Hoeveel jaar studeerde u?

'Ik heb mijn studie niet in de nominale tijd gehaald. Maar zeven jaar was toen redelijk het gemiddelde.'

Gebruikt u nu nog kennis die u toen vergaarde? Bijvoorbeeld tijdens de fusie?

'Soms een beetje chemische kennis. Maar dan meer om de goeie vragen te stellen aan de mensen die het wel precies weten. En mijn kennis van de bedrijfskunde is in de loop der jaren enorm uitgebreid. Dus wat daarvan precies oorspronkelijk is weet ik zo niet.'

Na een rappe rit over drukke autowegen een geel plaatsnaambord met daarop Antwerpen. De laatste vraag.
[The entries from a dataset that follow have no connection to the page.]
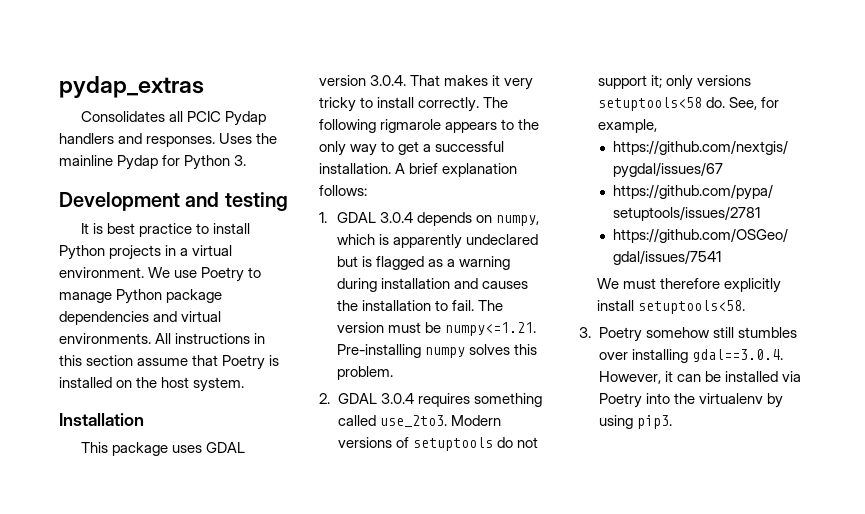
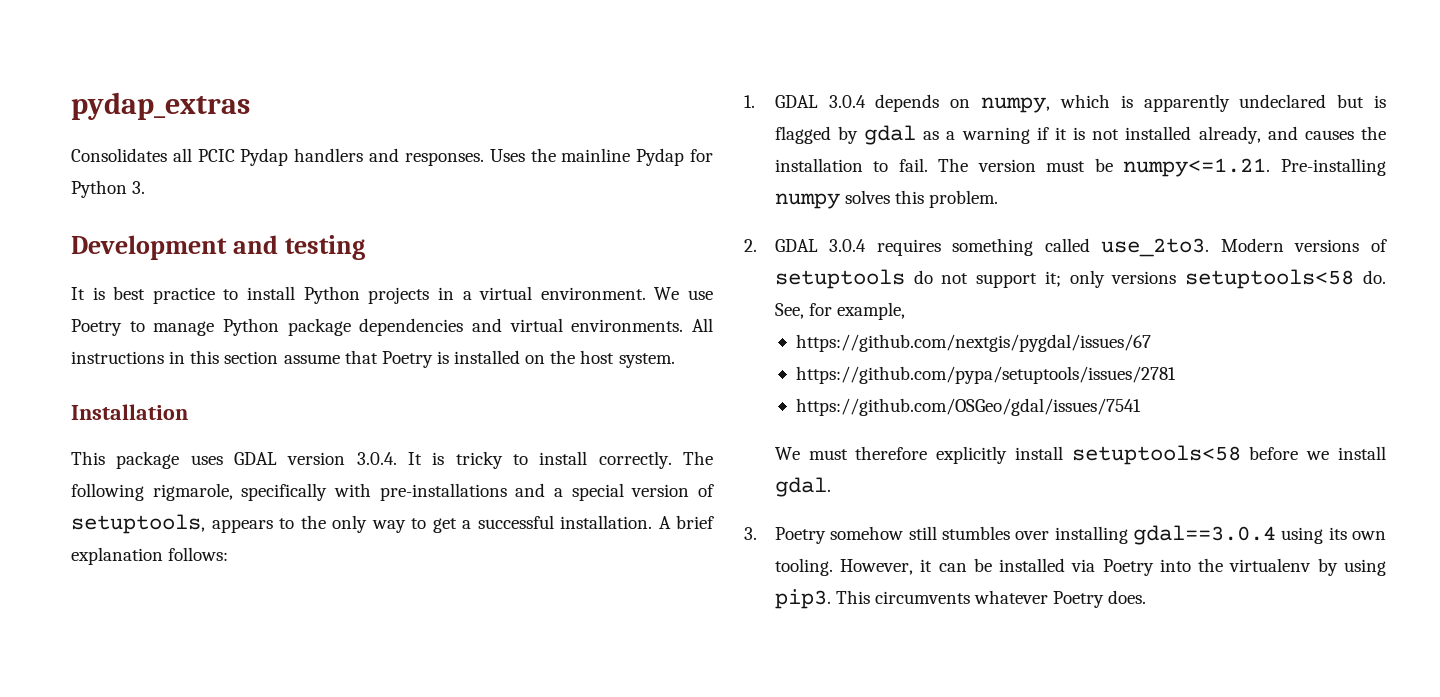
- This package uses GDAL version 3.0.4. That makes it very tricky to install correctly.
+ This package uses GDAL version 3.0.4. It is tricky to install correctly.
- The following rigmarole appears to the only way to get a successful installation.
+ The following rigmarole, specifically with pre-installations and a special version of setuptools, appears to the only way to get a successful installation.
- 1. GDAL 3.0.4 depends on numpy, which is apparently undeclared but is flagged as a warning during installation and causes the installation to fail.
+ 1. GDAL 3.0.4 depends on numpy, which is apparently undeclared but is flagged by gdal as a warning if it is not installed already, and causes the installation to fail.
- We must therefore explicitly install setuptools<58.
+ We must therefore explicitly install setuptools<58 before we install gdal.
- 3. Poetry somehow still stumbles over installing gdal==3.0.4. However, it can be installed via Poetry into the virtualenv by using pip3.
+ 3. Poetry somehow still stumbles over installing gdal==3.0.4 using its own tooling. However, it can be installed via Poetry into the virtualenv by using pip3.
+ This circumvents whatever Poetry does.

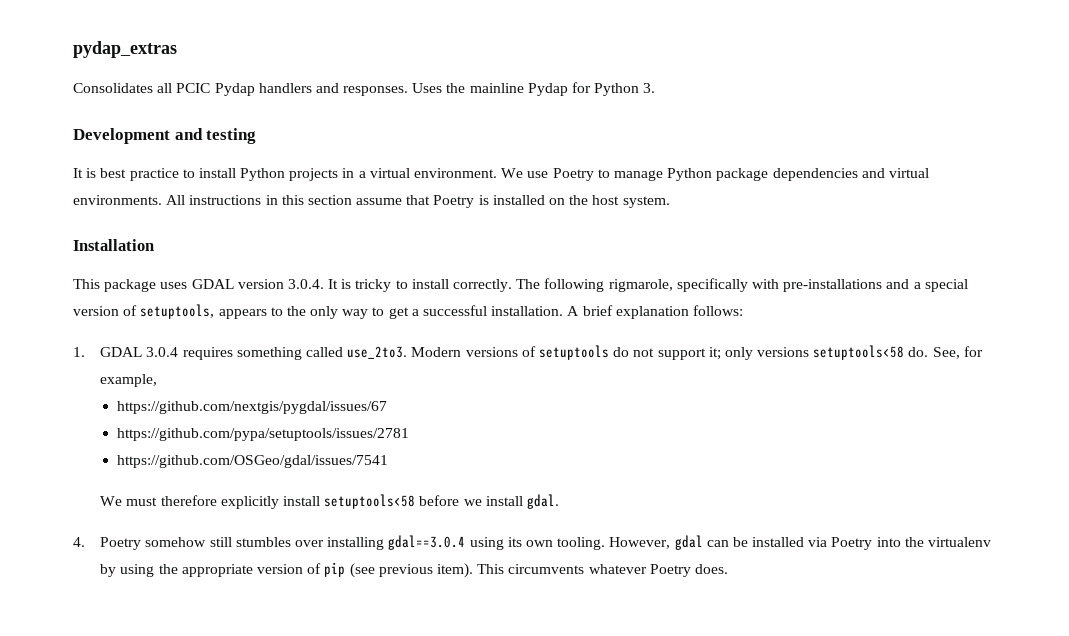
- 1. GDAL 3.0.4 depends on numpy, which is apparently undeclared but is flagged by gdal as a warning if it is not installed already, and causes the installation to fail. The version must be numpy<=1.21. Pre-installing numpy solves this problem.
- 2. GDAL 3.0.4 requires something called use_2to3.
+ 1. GDAL 3.0.4 requires something called use_2to3.
- 3. Poetry somehow still stumbles over installing gdal==3.0.4 using its own tooling.
+ 4. Poetry somehow still stumbles over installing gdal==3.0.4 using its own tooling.
- However, it can be installed via Poetry into the virtualenv by using pip3.
+ However, gdal can be installed via Poetry into the virtualenv by using the appropriate version of pip (see previous item).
Wat is het belangrijkste dat u de afgelopen jaren leerde?

'Dat een manager vooral moet luisteren. En hoe je grote problemen kleiner maakt. Zo'n fusie breng je bijvoorbeeld alleen maar tot een goed einde als je het een beetje eenvoudig houdt. Veel mensen hebben de neiging dingen breed te trekken. Ik hamer er voortdurend op dat we eerst de eenvoudige zaken moeten regelen.'

Ton Spoor

(foto Nout Steenkamp)

Stay tuned

Sign up for our weekly newsletter.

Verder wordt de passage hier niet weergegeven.